Peut-il exister des lieux d'échanges entre associations et industriels?
La concertation avec les entreprises n'est pas nouvelle pour les associations de consommateurs. Le Conseil national de la consommation (CNC), dont nous sommes membres de droit comme les industriels, travaille ainsi actuellement sur la clarification des allégations environnementales. Les consommateurs ont intérêt à cette clarification pour éviter tout risque de concurrence déloyale. Le CNC est un très ancien lieu de débat qui permet aux différents collèges de construire un consensus. L'administration, en l'occurrence la DGCCRF, qui assure le secrétariat de ce conseil, vérifie que le rapport de force entre les différentes parties est bien garanti car, bien sûr, il est difficile aux associations de consommateurs d'aligner autant d'experts que les industriels. L'administration a également besoin de ce genre d'instance pour faire contrepoids aux lobbyings des professionnels qui s'exercent sur les politiques dont elle dépend. Évidemment, on avance à petits pas, mais le consensus se construit si on a la volonté d'aboutir.

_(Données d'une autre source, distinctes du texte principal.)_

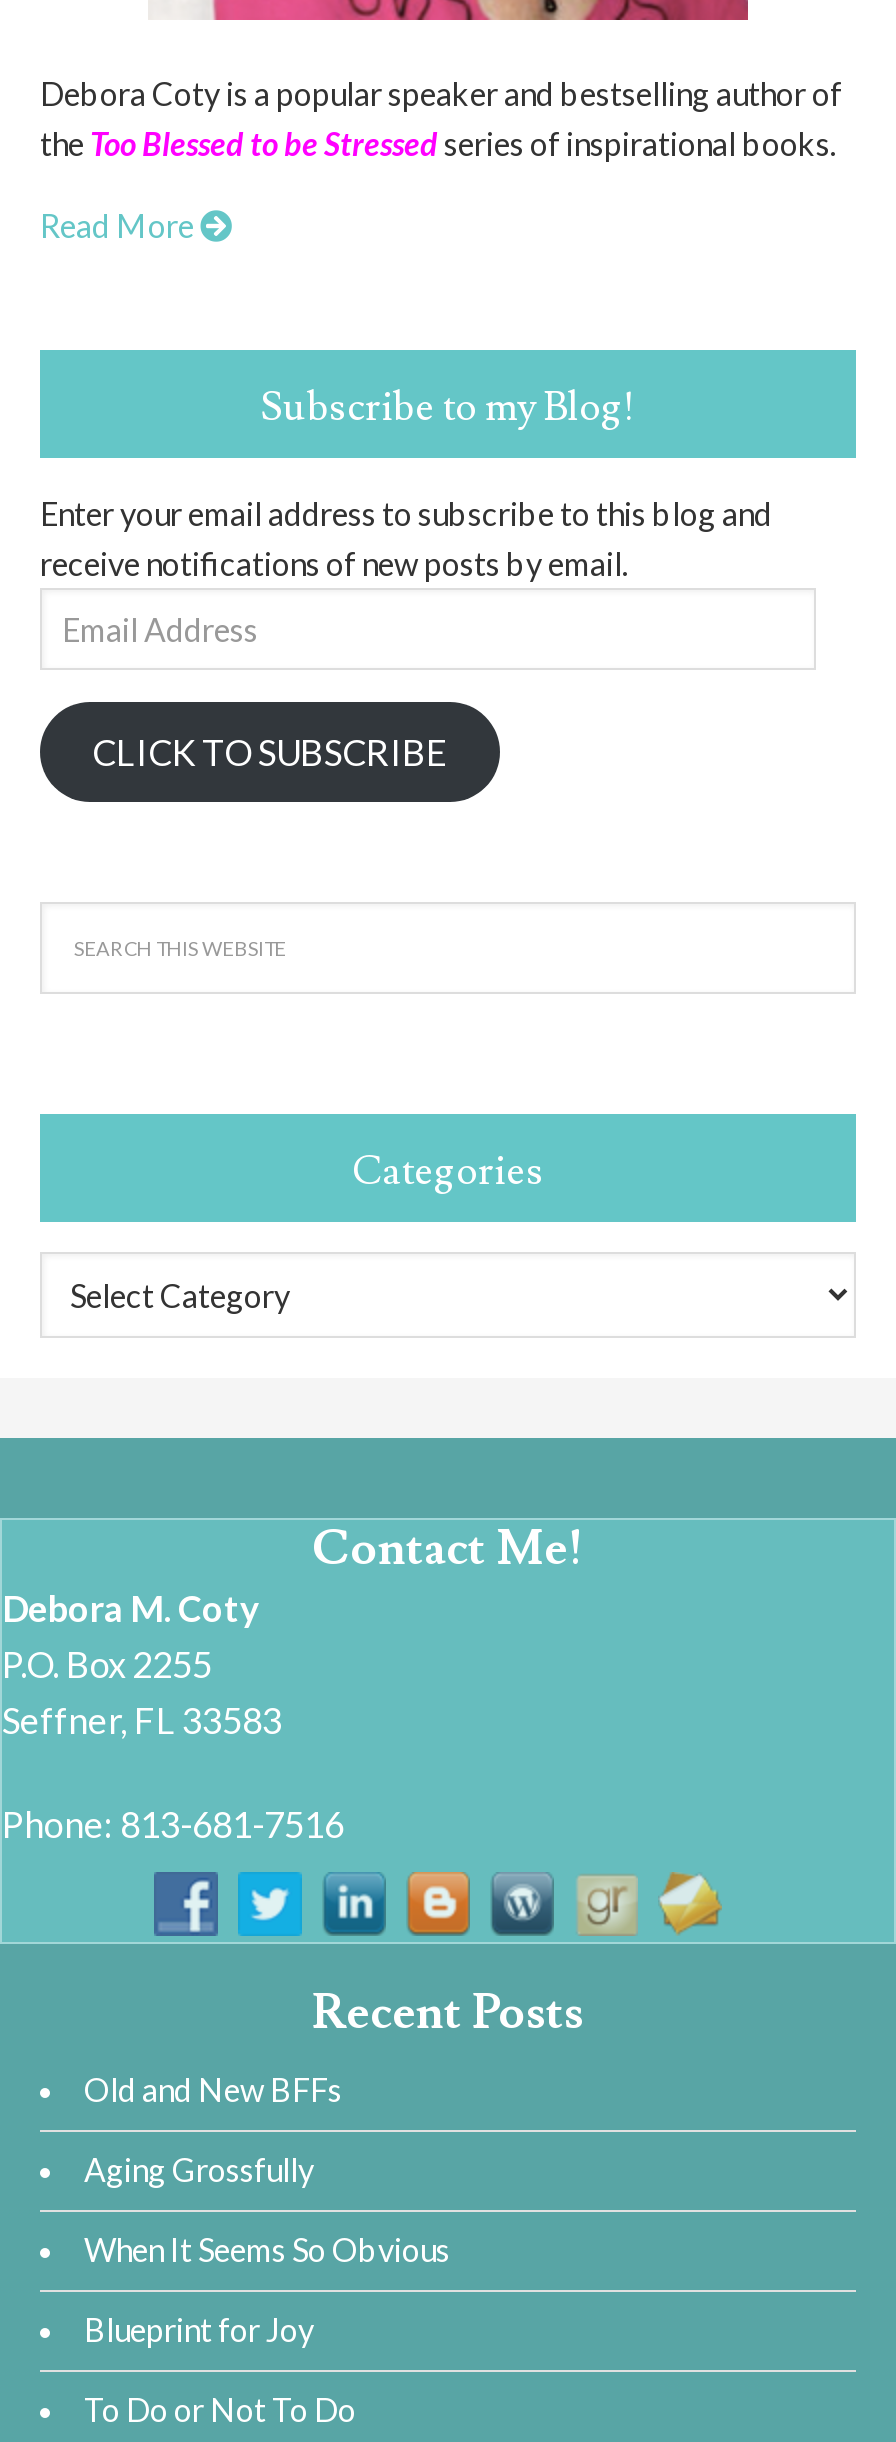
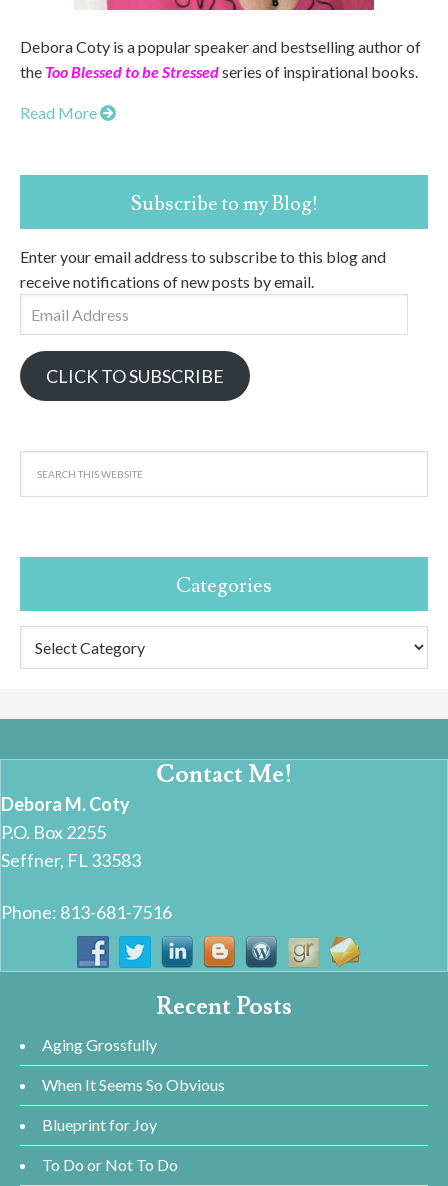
[84,2070,342,2108] Old and New BFFs -> none

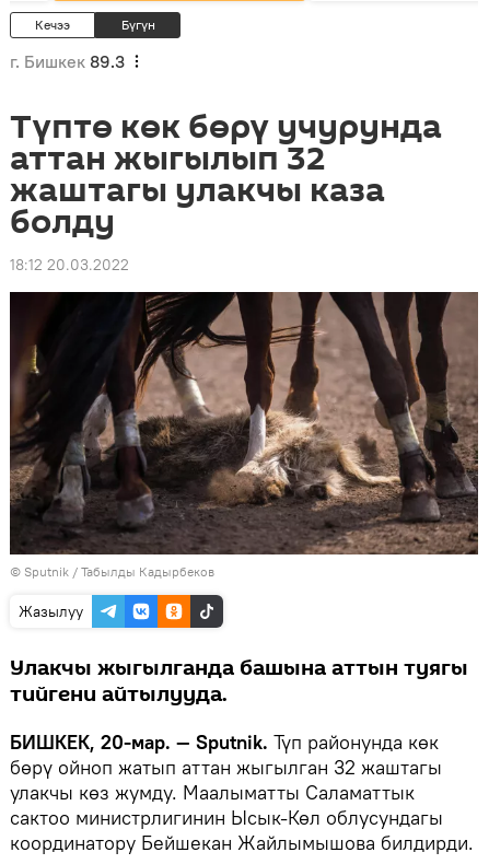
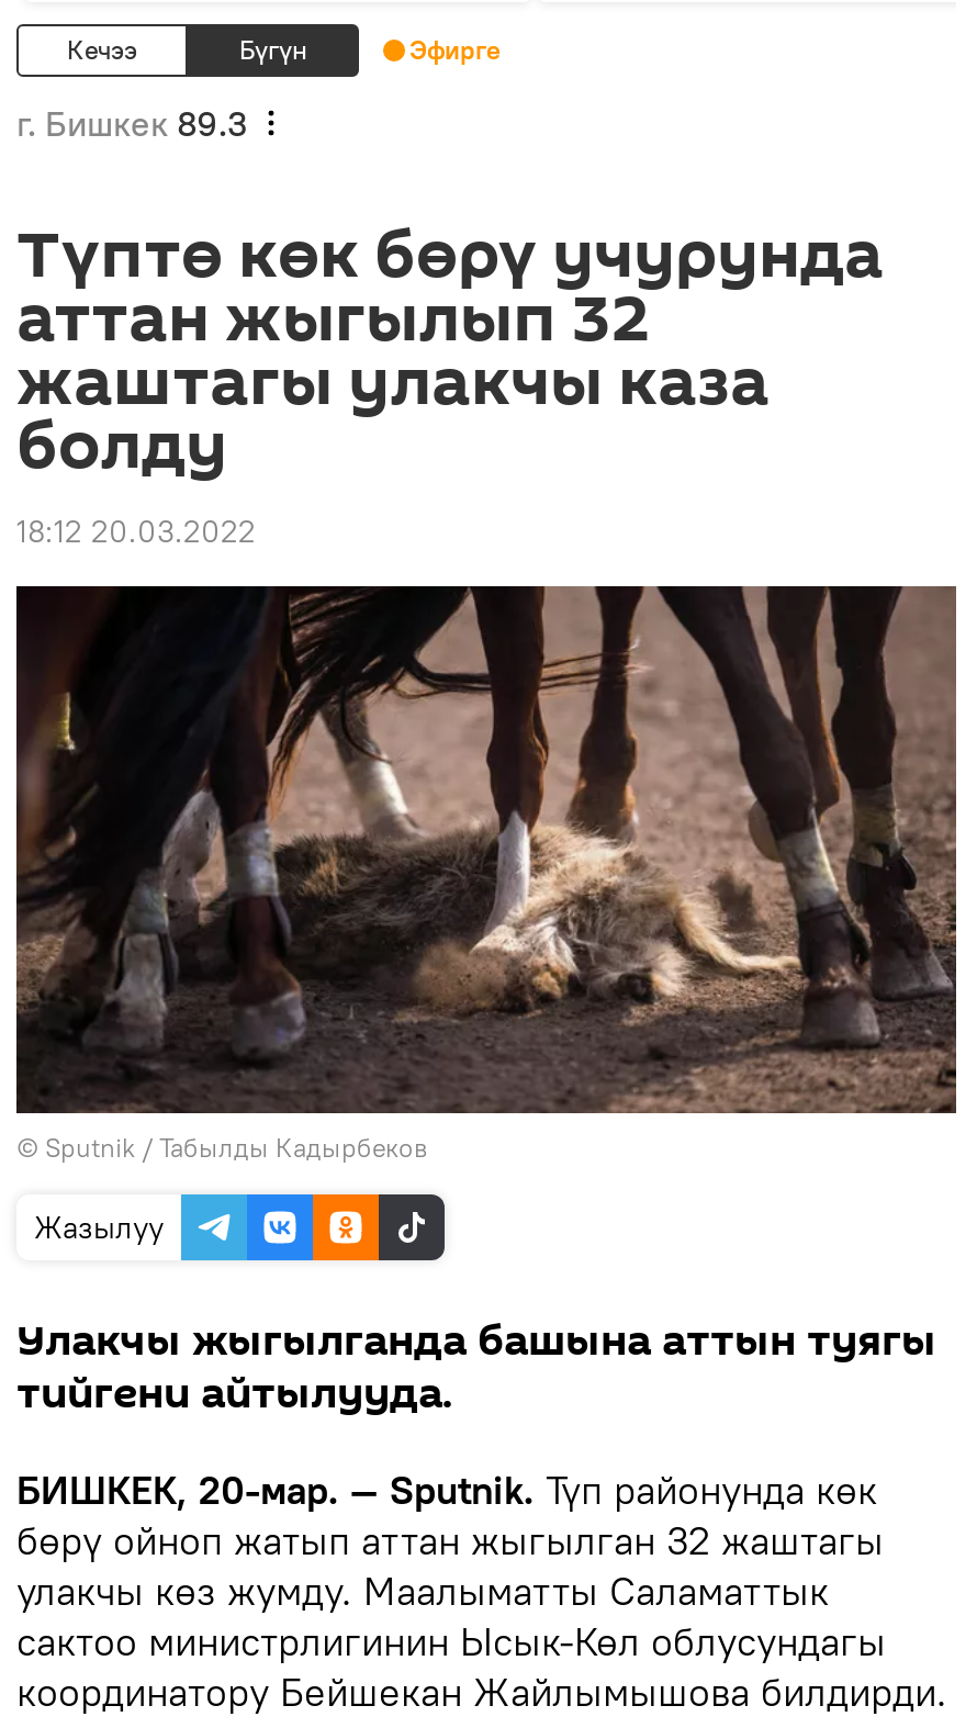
none -> [409,33,499,66] Эфирге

Les associations conduisent néanmoins des actions judiciaires contre les producteurs...
Du point de vue judiciaire, nous sommes favorables aux actions de groupe, mais nous privilégierons toujours les règlements extrajudiciaires des litiges par rapport à d'autres associations de consommateurs qui s'appuient plus sur la médiatisation. Nous résolvons trois litiges sur quatre grâce à des négociations directes. Sans oublier la régulation concertée avec des instances sectorielles (syndicats représentatifs d'un secteur) ou transversales comme le Medef. Et le recours à une médiation. La procédure judiciaire ne sera lancée qu'après l'échec de ces étapes.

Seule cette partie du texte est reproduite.